§ Your assignment: Pull out every line with the word "padding" from the entries below.

Stored dataset items:
________________________________________

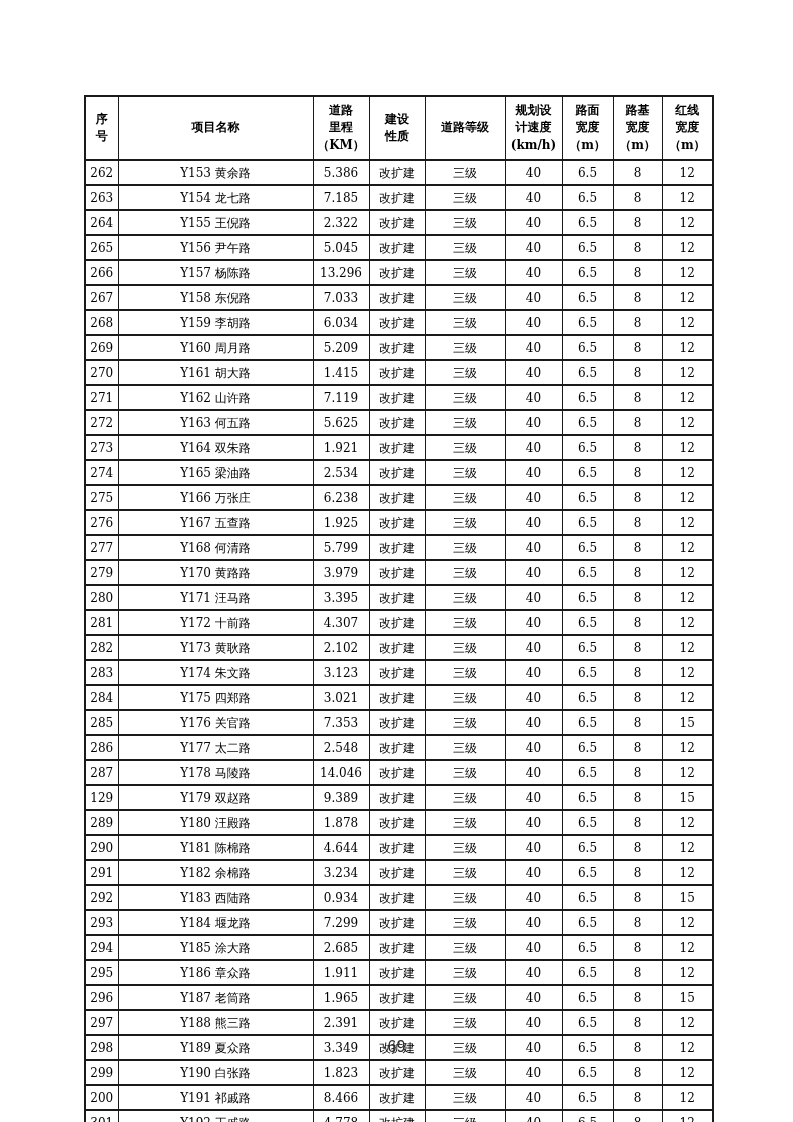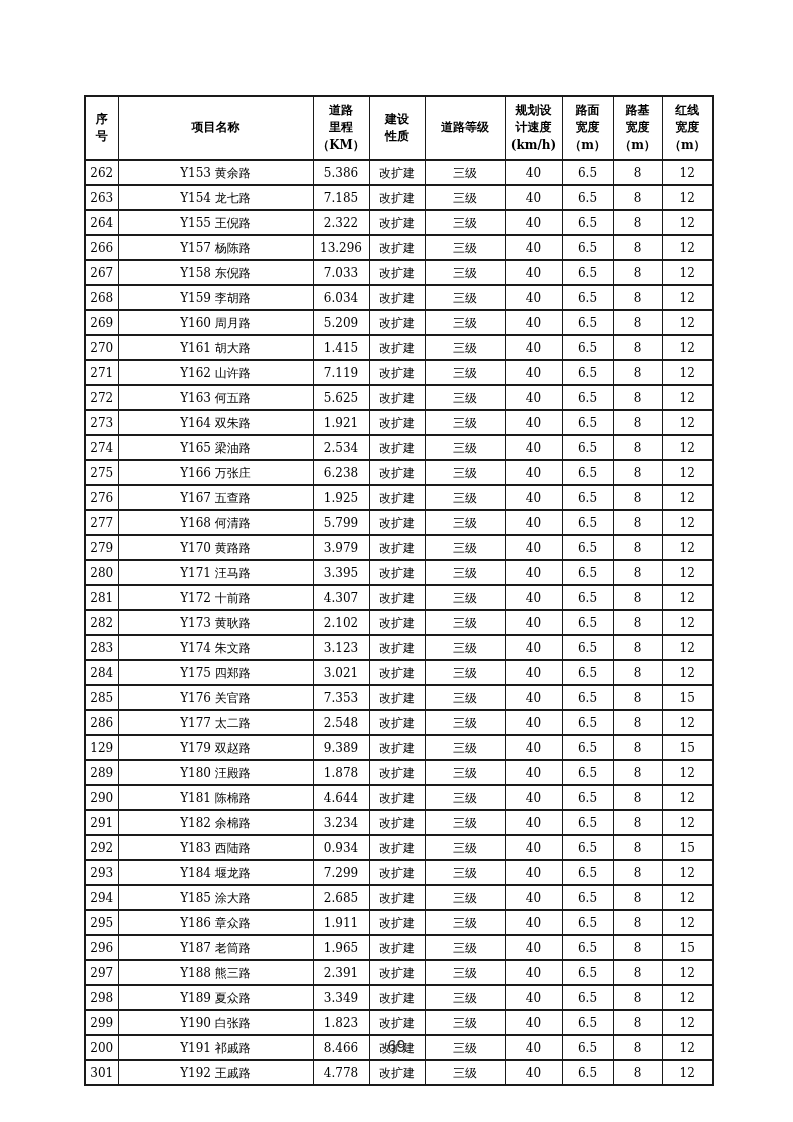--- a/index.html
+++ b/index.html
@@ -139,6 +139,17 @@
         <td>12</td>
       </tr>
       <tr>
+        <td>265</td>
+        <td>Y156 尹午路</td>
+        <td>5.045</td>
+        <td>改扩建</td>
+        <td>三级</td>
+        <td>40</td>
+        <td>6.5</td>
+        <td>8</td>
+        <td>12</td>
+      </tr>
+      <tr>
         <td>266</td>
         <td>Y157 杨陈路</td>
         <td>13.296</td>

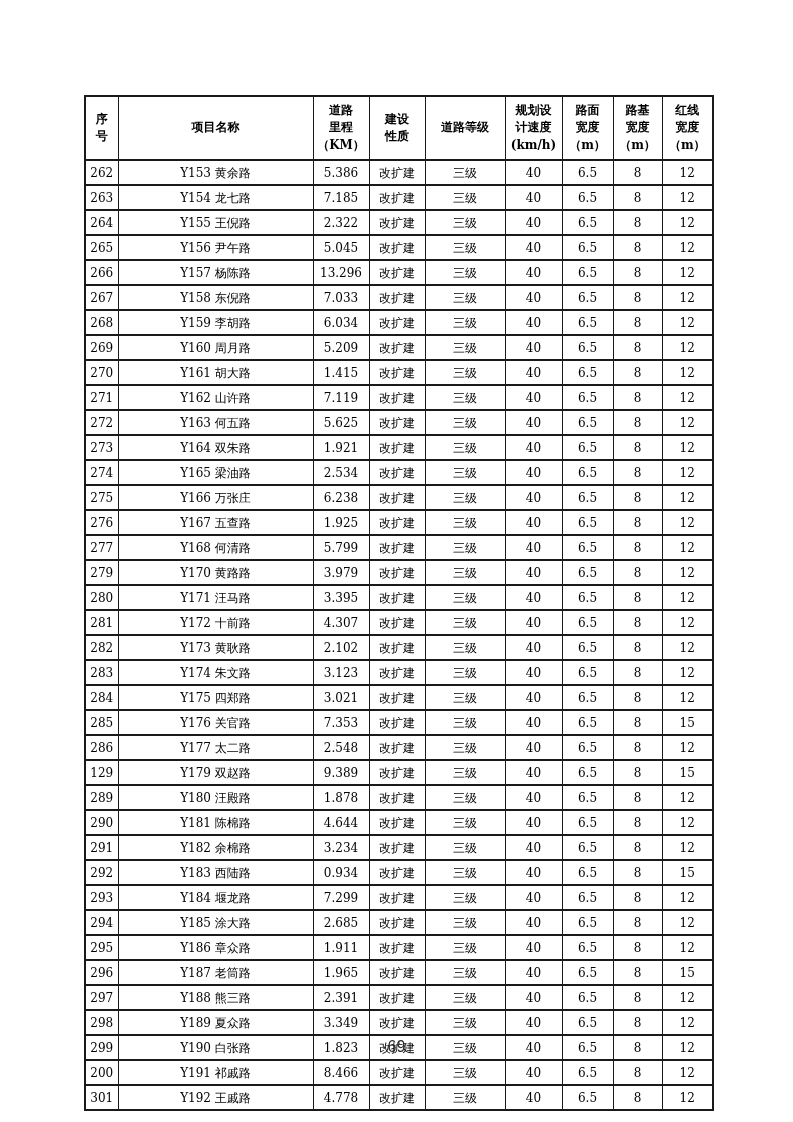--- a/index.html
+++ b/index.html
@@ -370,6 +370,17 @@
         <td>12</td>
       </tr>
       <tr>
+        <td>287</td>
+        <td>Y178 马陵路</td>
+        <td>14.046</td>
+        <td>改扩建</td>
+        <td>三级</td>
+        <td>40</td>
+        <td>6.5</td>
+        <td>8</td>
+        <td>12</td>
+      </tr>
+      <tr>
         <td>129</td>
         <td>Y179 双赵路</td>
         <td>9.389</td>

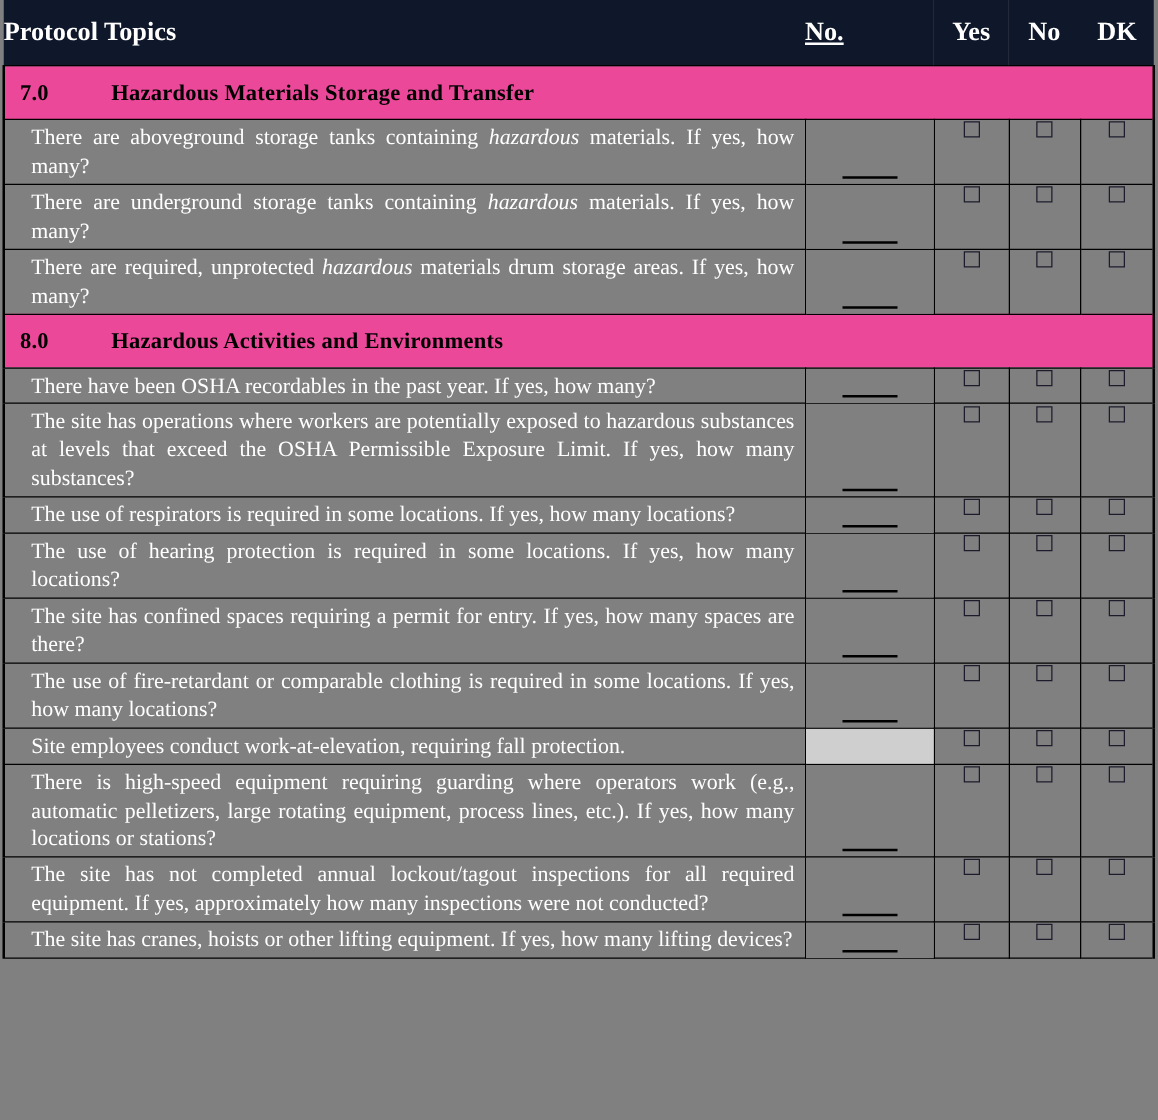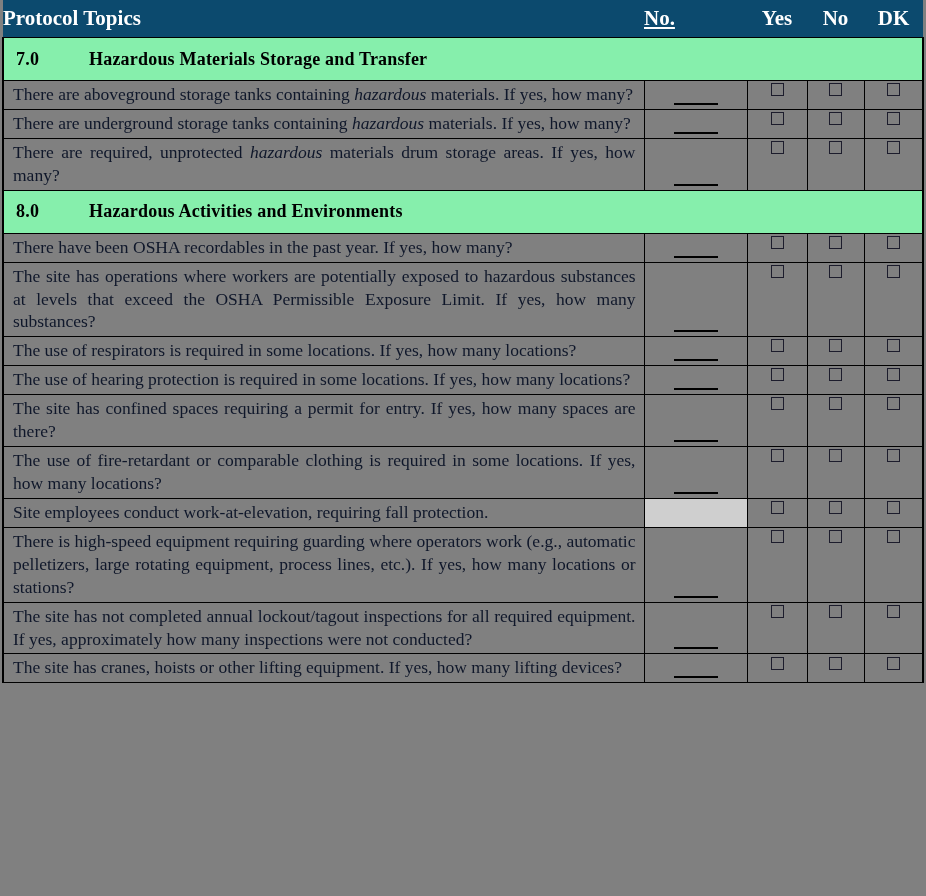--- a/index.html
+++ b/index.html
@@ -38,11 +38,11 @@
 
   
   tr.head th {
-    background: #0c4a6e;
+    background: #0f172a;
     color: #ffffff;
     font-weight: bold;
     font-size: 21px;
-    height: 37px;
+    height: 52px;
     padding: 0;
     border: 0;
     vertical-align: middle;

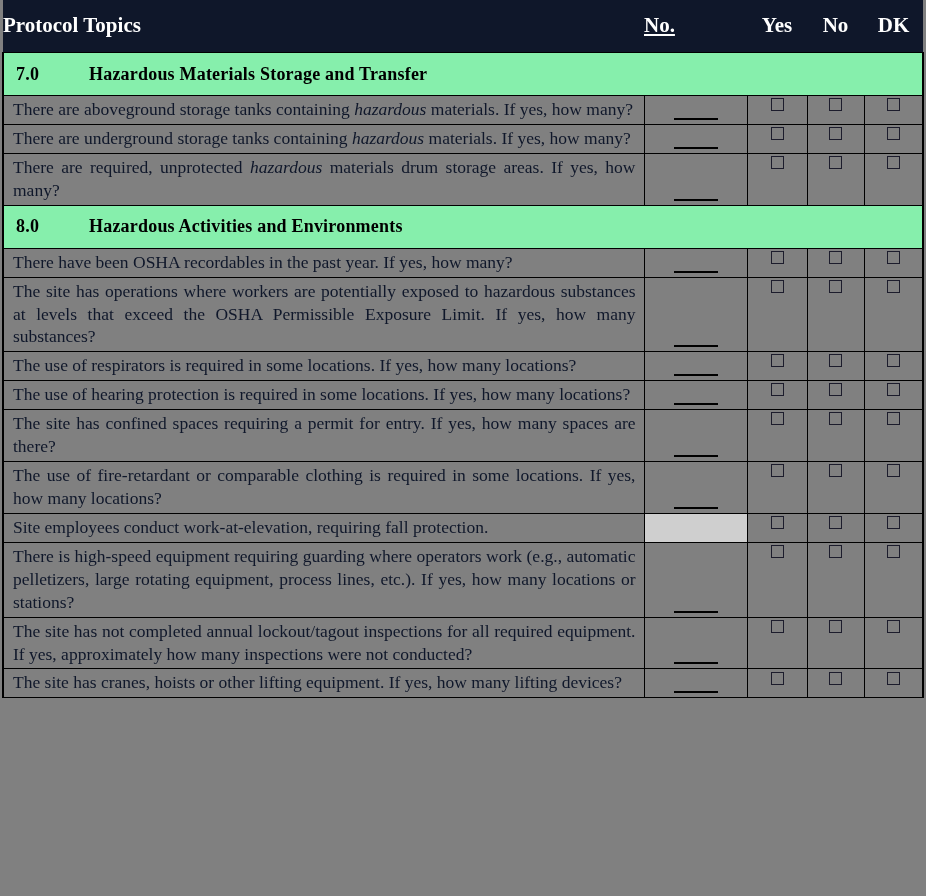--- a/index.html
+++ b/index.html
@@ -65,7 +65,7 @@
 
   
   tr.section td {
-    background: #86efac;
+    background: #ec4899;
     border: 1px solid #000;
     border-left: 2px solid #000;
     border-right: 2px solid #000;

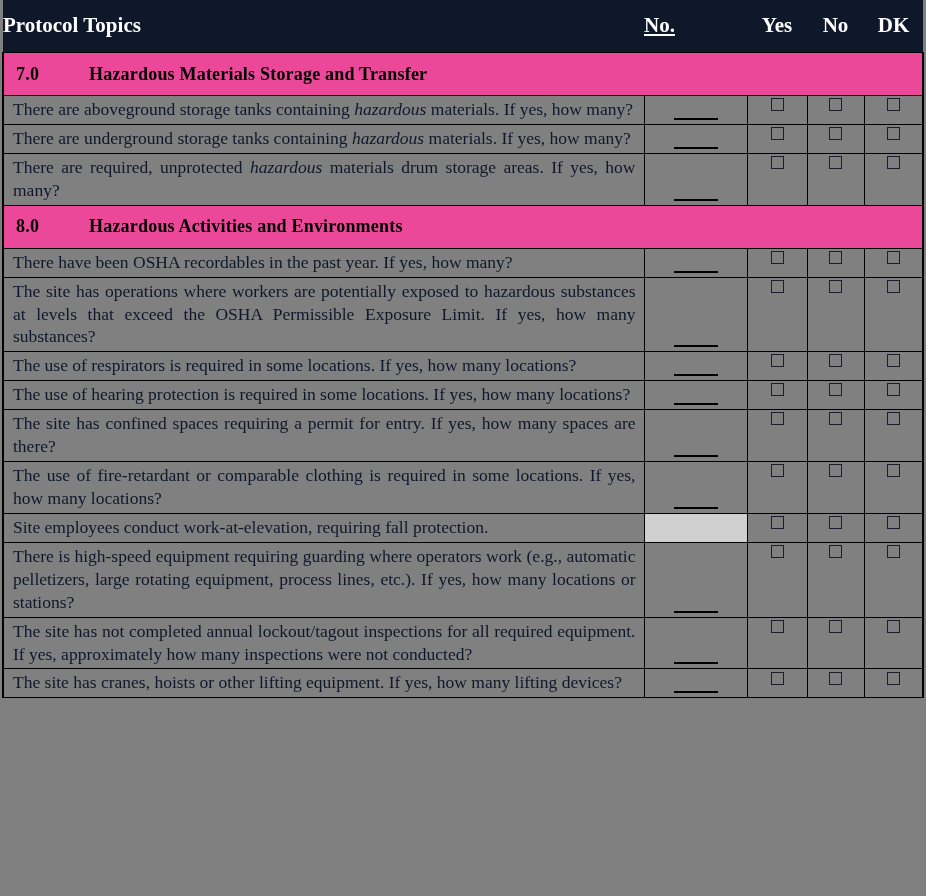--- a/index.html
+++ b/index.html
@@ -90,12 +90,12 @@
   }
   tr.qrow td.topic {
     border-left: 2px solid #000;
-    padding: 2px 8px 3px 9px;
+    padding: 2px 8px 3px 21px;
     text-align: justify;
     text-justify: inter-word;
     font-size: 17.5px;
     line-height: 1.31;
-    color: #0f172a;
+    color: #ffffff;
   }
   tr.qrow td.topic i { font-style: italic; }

________________________________________

§ Task output:
     padding: 0;
-    padding: 2px 8px 3px 9px;
+    padding: 2px 8px 3px 21px;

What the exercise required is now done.